Goldman Sachs has put forward Gary Cohn, president and chief operating officer, to speak at the Sanford C. Bernstein Annual Strategic Decisions Conference. The presentation is available here and outlines how the firm sees its business developing going forward. The more interesting elements predictably came from the Q&A session afterwards. Here are the more salient points.
Goldman Sachs doesn’t start deferring pay until $250k, and even then its deferral schemes are relatively light in comparison to its peers. Nonetheless, the bank is keen to point to the fact that it’s started being less generous this year and that it’s keeping tabs on expenses. Its “compensation philosophy” will remain the same, however, and this means “paying for performance”. In other words, as revenues have declined, so has pay.
India, Salt Lake City and Dallas are all offshore and nearshore locations where Goldman has been shifting tech and ops functions over the past few years, and this isn’t changing. The first two are significant and the Dallas office is growing, says Cohn, as it “leverages those locations to provide a service for the firm at a lower price”. The bank currently employs around 4,000 people in Bangalore, India and 1,400 in Salt Lake City.
Goldman has been spending big on technology and bringing in technology talent, while its CIO Marty Chavez is really “thinking outside the box to drive efficiencies” through technology, says Cohn. This, however, is an upfront cost designed to save the firm money in the long run, and this means being able to “replace human capital with computer capital”. In other words, a machine will continue to take your job.
While around 90% of the equity market is traded electronically, doing the same to the fixed income markets and therefore reducing the need for human interaction is proving tricky. Cohn says he can’t envisage a time any time soon when more than 20-30% of the fixed income universe will be trade electronically because of the enormous complexity of the business.
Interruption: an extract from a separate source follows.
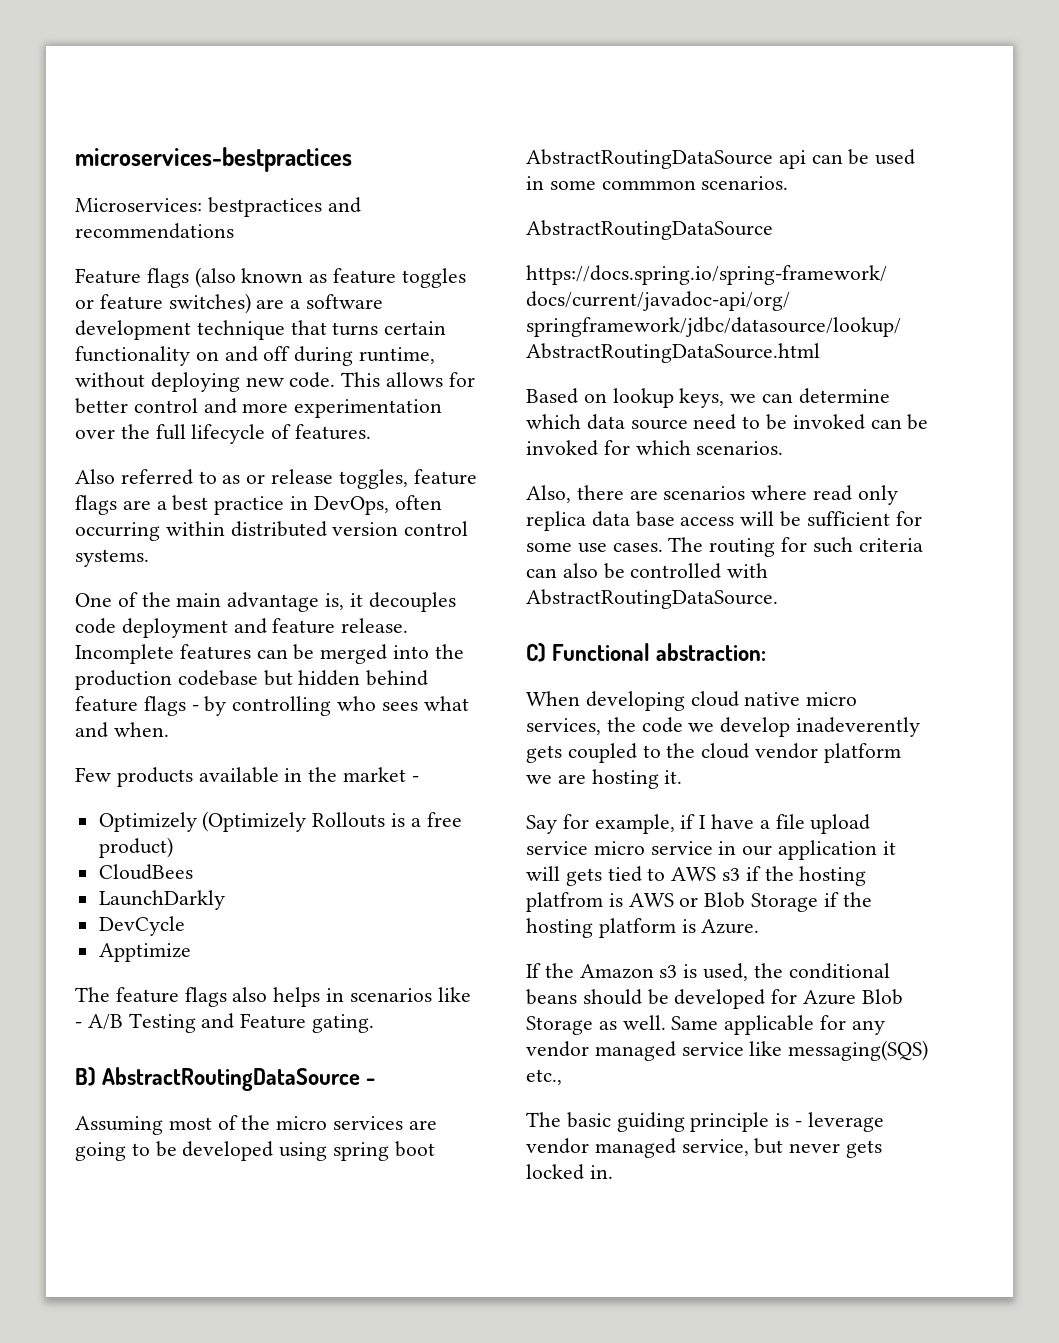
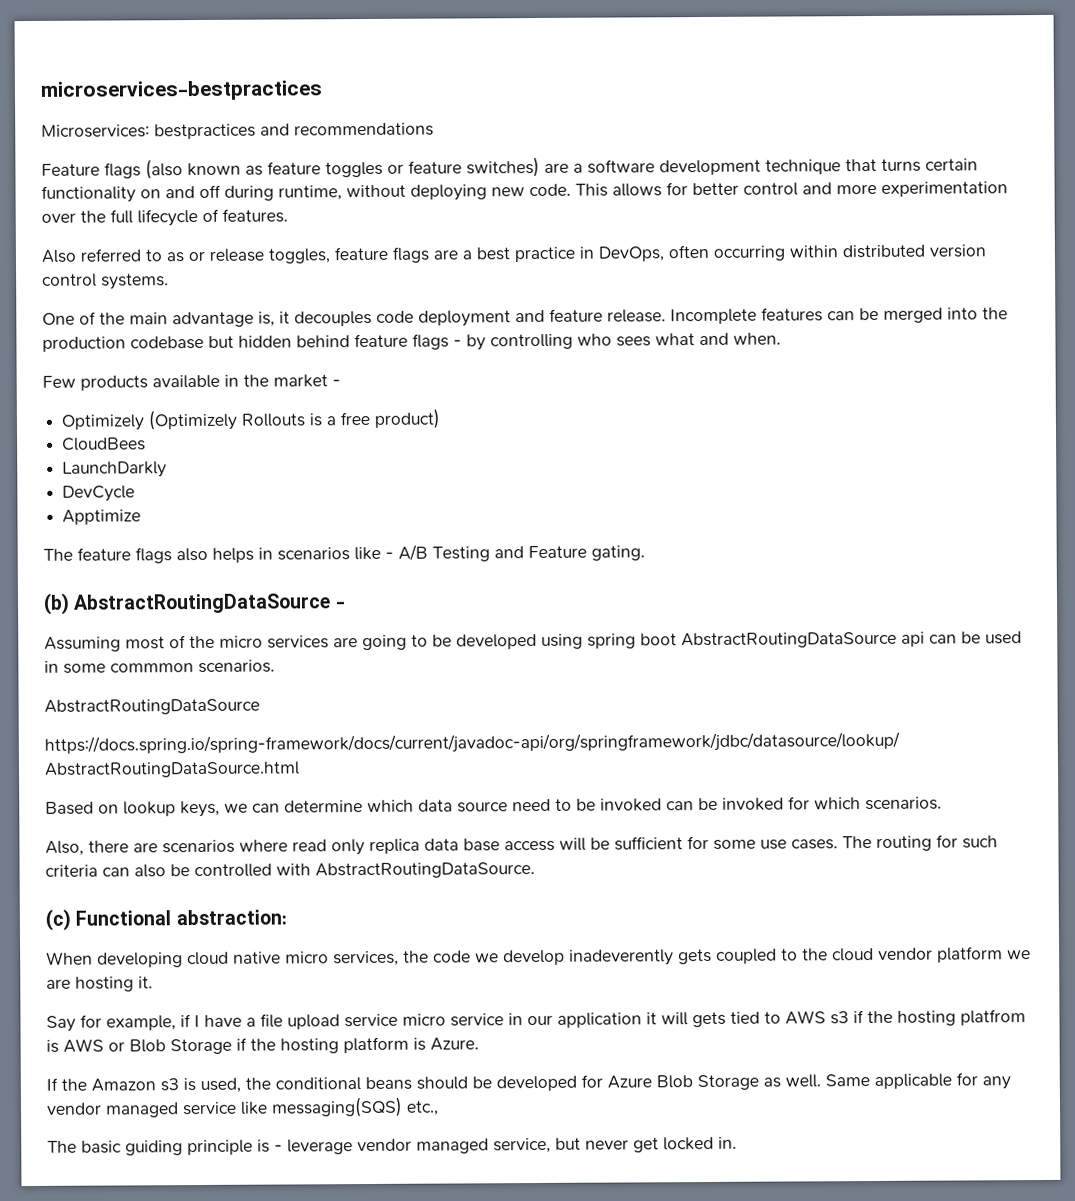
[75,1067,96,1086] B) -> [43,592,70,615] (b)
[526,643,546,662] C) -> [45,908,71,931] (c)
[846,1140,883,1158] gets -> [633,1137,659,1153] get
There are no plans to exit commodities like other major investment banks, notably JPMorgan, nor will it be exiting business lines in the same vein as Barclays, RBS, Credit Suisse and UBS. Goldman is looking after its “client franchise” and for as long as clients are continuing to demand their services, it needs to make a “commitment to stay in the business”, says Cohn.
Goldman says that FICC headcount has declined by 10% since 2010 as it keeps an eye on costs. This may seem significant, but compared to the thousands of staff cut at their competitors, this is nothing.